Soon after the men were caught, DSP (Traffic) Umakant Chaudhary told The Indian Express that the vehicle would be taken to the Sanver police station in whose jurisdiction the incident had occurred, while the workers were taken to a garden resort in the vicinity.
A spokesman at the Sanver police station said the senior driver of the vehicle, Sahib Zakir Hussain, 35, has been booked under IPC Section 188 (disobedience to order duly promulgated by public servant), because Section 144 CrPC is in force in the district.

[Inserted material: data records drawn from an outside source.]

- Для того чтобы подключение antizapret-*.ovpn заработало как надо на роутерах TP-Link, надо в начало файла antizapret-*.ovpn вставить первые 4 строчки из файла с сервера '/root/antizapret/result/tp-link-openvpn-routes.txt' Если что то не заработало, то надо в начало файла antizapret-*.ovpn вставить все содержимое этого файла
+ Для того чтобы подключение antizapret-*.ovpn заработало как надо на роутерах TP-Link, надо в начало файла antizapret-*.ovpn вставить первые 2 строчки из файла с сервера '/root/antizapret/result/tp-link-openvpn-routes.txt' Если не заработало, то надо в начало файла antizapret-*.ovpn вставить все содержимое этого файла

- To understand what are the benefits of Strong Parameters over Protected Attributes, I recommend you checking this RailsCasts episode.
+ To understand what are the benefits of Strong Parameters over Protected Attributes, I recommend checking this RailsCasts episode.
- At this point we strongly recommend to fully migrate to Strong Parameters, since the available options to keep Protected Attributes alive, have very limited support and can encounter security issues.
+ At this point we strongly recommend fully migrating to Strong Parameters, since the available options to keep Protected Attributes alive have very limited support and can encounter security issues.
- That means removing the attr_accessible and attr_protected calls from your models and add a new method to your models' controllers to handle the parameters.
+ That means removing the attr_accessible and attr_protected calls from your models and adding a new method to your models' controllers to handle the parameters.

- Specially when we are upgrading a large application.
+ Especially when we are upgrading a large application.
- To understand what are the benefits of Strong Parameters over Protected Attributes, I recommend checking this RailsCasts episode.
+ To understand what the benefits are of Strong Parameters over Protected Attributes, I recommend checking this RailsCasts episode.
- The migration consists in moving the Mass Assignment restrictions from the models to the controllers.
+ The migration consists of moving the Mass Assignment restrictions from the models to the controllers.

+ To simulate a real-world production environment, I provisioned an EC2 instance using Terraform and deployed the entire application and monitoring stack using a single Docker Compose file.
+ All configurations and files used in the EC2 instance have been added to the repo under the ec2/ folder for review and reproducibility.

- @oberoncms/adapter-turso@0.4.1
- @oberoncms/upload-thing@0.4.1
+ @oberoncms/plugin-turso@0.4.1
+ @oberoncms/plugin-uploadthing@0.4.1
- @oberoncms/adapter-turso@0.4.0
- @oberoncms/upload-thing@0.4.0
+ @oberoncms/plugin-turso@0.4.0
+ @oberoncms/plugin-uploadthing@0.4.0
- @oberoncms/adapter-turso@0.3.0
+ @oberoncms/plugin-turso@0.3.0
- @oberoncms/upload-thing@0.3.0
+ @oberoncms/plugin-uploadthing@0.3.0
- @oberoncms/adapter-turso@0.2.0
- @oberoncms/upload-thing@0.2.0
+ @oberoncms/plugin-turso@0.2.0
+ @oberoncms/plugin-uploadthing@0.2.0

The vehicle, which is registered in Maharashtra, will remain parked on the premises of Sanver police station, and will be handed over to its owner only after the case is disposed of in court once the lockdown has been lifted, officials said.
SDM Shrivastava said he had got in touch with senior officials in the administration, and that the government would facilitate the workers’ journey to their homes.